Directions for this task
Report every line of the data where the string "cursor" appears.

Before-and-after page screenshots
···

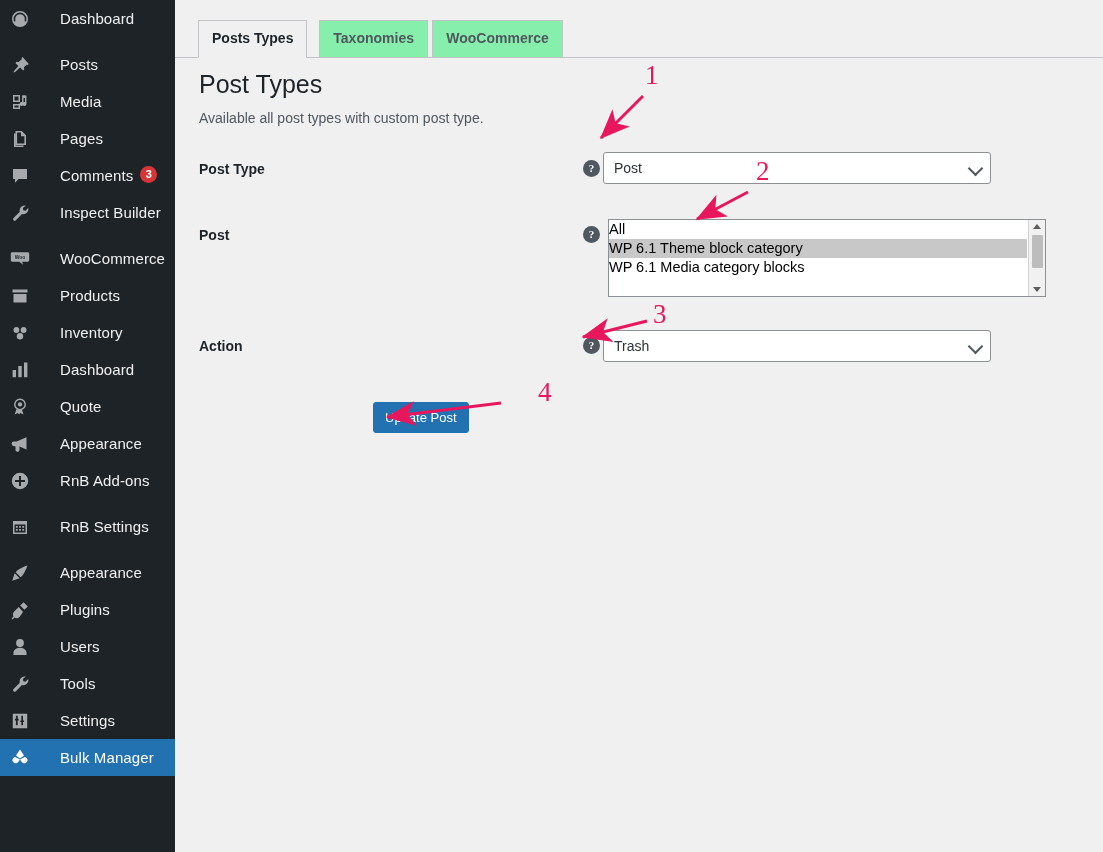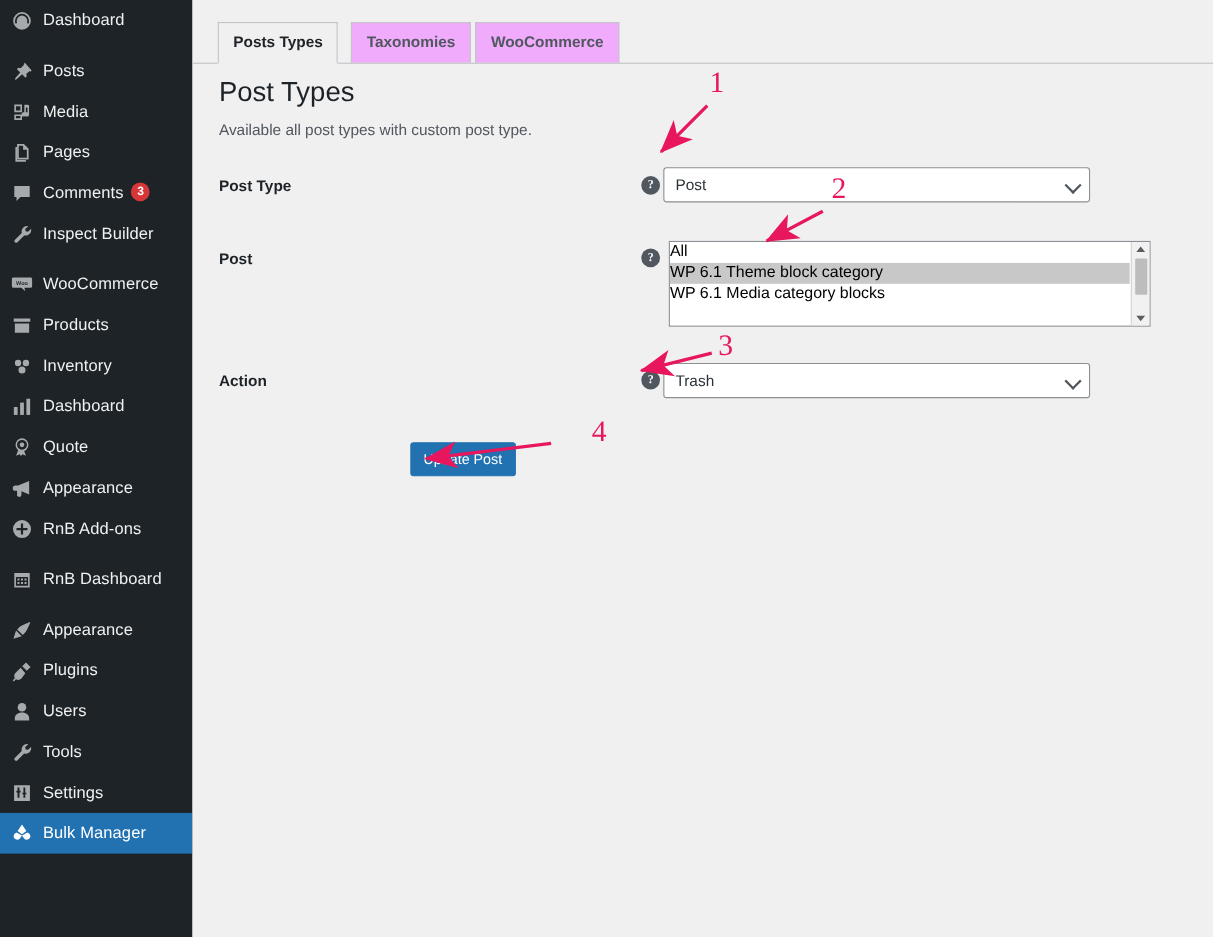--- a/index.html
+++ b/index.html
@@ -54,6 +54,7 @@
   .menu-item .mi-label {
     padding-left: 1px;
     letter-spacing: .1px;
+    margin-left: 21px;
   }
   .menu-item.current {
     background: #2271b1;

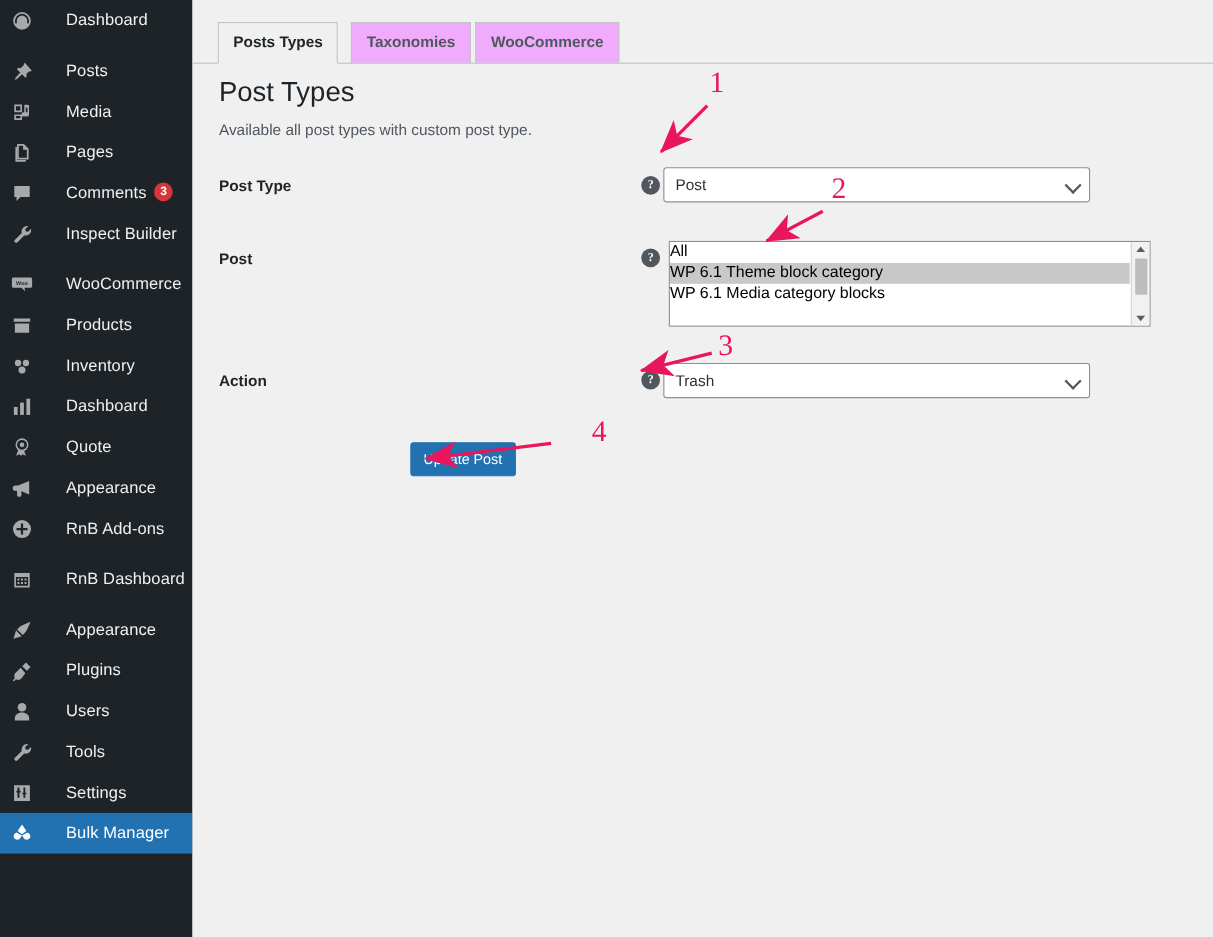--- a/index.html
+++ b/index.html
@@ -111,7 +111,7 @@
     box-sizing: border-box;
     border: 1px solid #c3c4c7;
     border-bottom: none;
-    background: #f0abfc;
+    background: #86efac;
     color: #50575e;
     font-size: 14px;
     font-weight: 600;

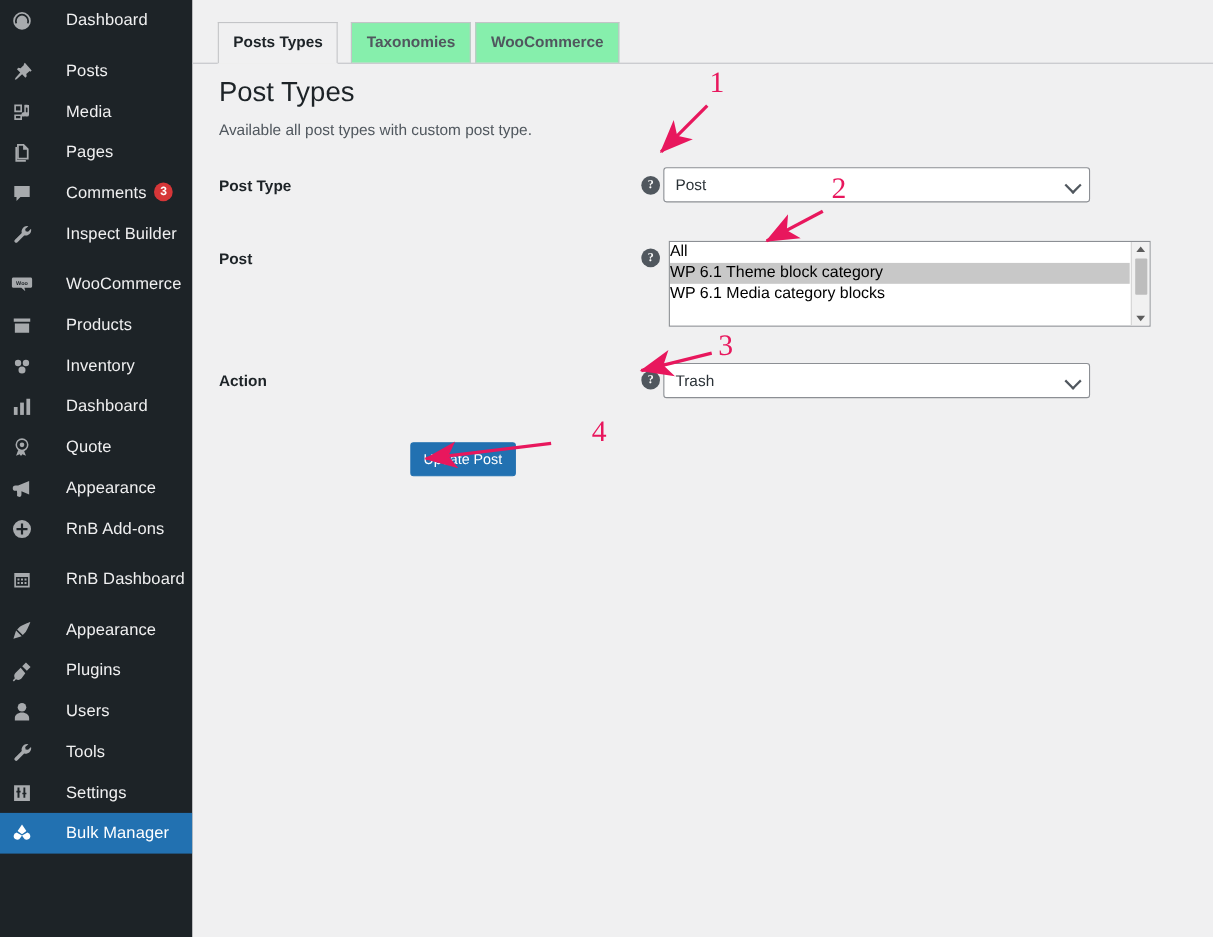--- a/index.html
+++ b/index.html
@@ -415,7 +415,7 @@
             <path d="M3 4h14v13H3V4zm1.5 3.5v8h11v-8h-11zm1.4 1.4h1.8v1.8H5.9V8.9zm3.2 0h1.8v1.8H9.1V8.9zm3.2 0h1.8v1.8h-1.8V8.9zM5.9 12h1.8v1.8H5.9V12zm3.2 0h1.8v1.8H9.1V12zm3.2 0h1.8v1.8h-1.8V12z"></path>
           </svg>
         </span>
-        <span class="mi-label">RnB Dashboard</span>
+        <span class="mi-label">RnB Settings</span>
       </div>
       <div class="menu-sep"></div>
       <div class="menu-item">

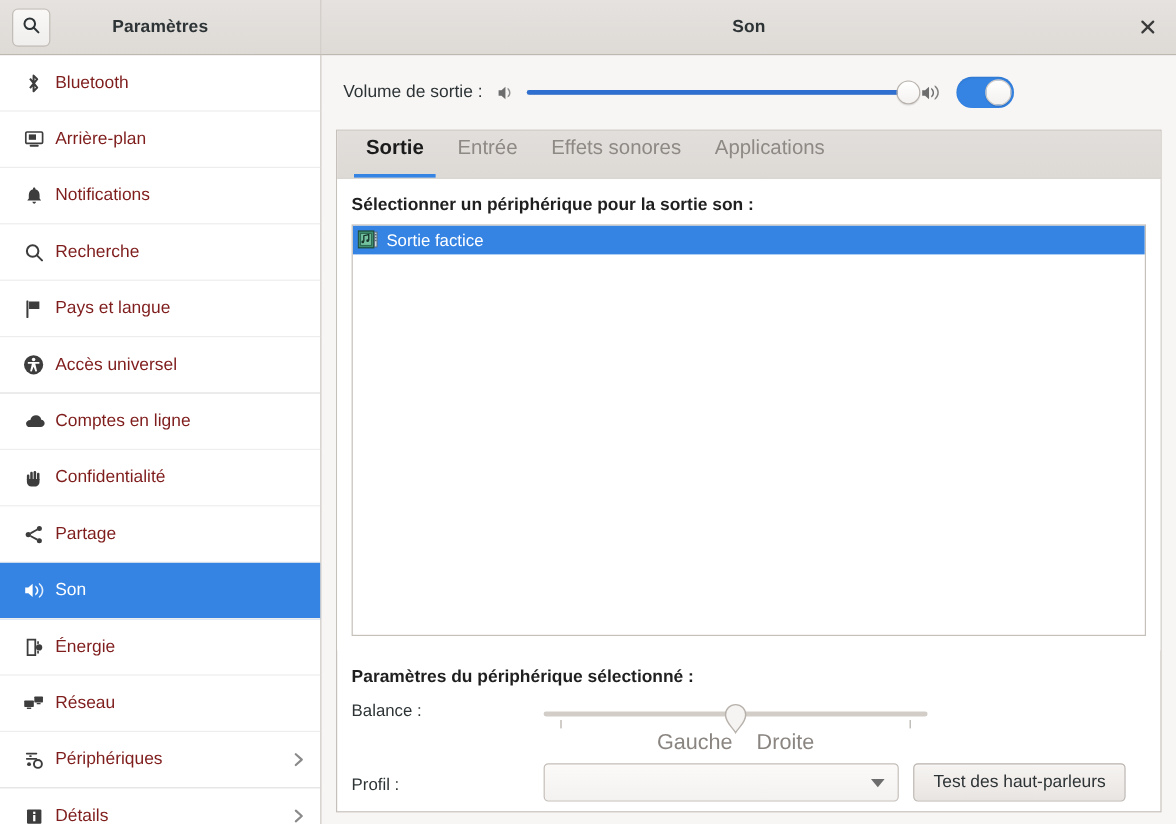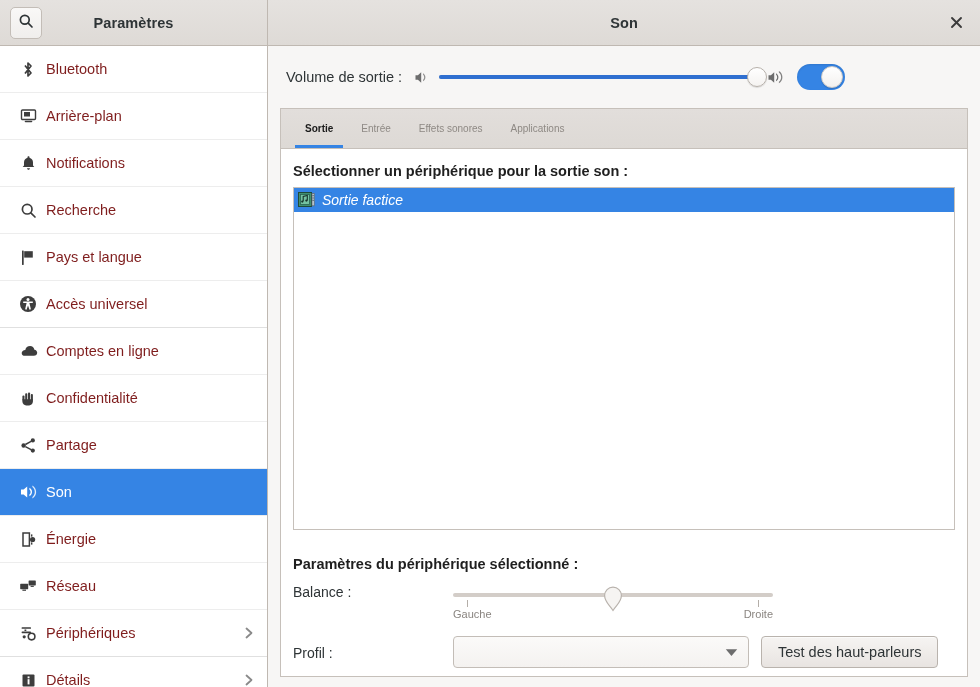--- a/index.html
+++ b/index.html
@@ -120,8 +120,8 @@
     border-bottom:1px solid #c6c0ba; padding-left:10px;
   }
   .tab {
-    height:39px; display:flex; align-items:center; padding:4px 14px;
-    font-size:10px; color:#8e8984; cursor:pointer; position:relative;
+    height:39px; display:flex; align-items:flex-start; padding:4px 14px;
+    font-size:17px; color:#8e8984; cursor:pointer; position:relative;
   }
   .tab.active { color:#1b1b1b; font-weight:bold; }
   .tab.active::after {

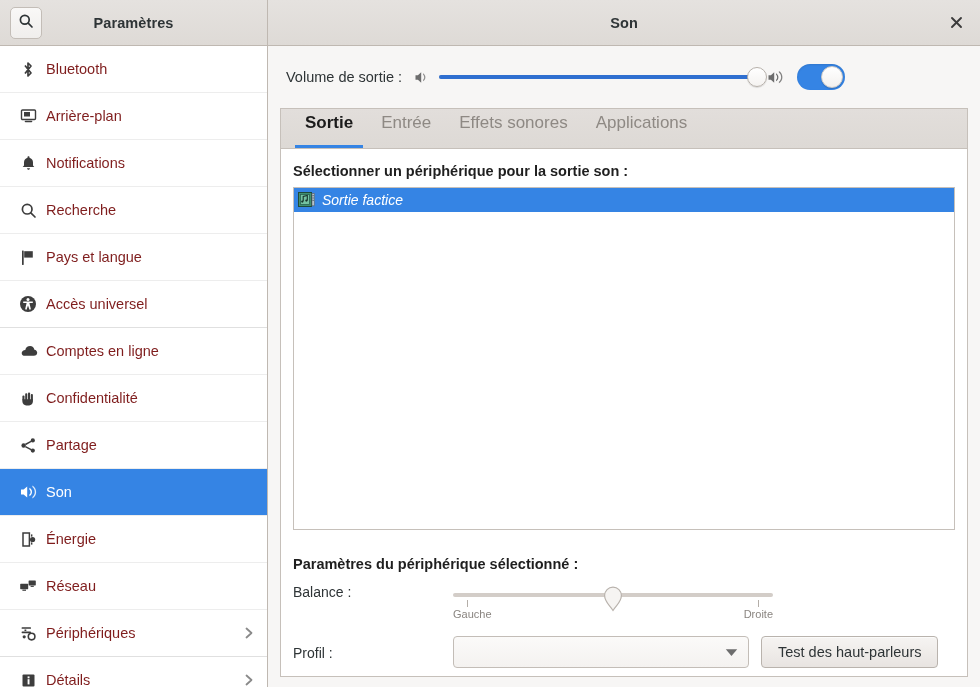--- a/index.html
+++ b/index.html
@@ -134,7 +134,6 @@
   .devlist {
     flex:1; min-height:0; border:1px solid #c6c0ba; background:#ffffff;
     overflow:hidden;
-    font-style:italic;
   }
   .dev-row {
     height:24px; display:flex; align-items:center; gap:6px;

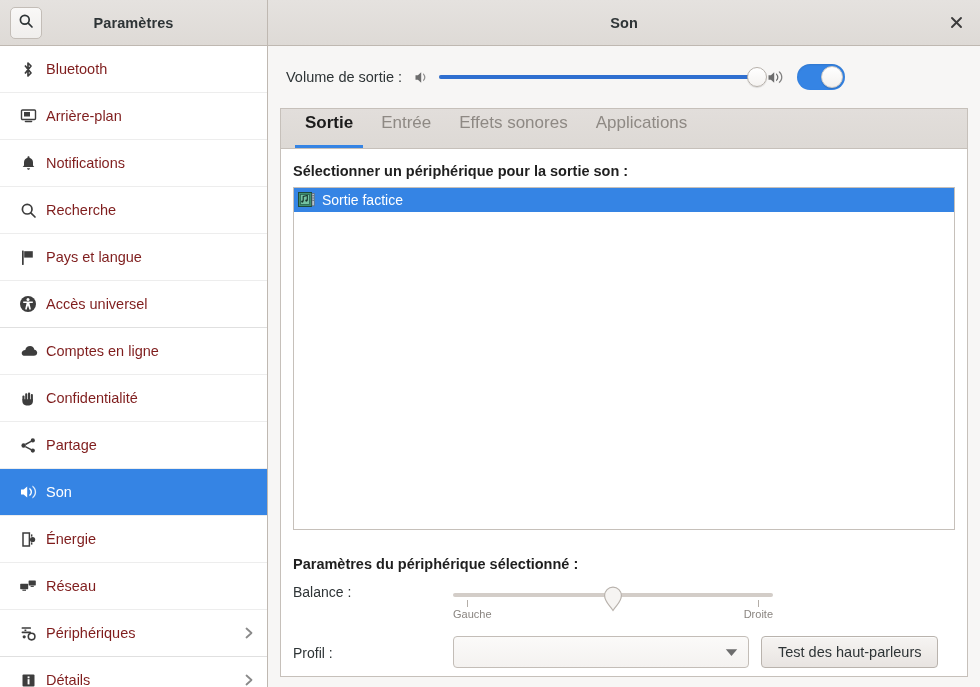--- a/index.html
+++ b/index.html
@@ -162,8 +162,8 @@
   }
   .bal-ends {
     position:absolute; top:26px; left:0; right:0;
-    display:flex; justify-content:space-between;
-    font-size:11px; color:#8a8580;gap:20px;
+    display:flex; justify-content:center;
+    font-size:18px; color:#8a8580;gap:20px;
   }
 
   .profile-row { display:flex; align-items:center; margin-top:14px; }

···

Written solution
-    font-size:10px; color:#8e8984; cursor:pointer; position:relative;
+    font-size:17px; color:#8e8984; cursor:pointer; position:relative;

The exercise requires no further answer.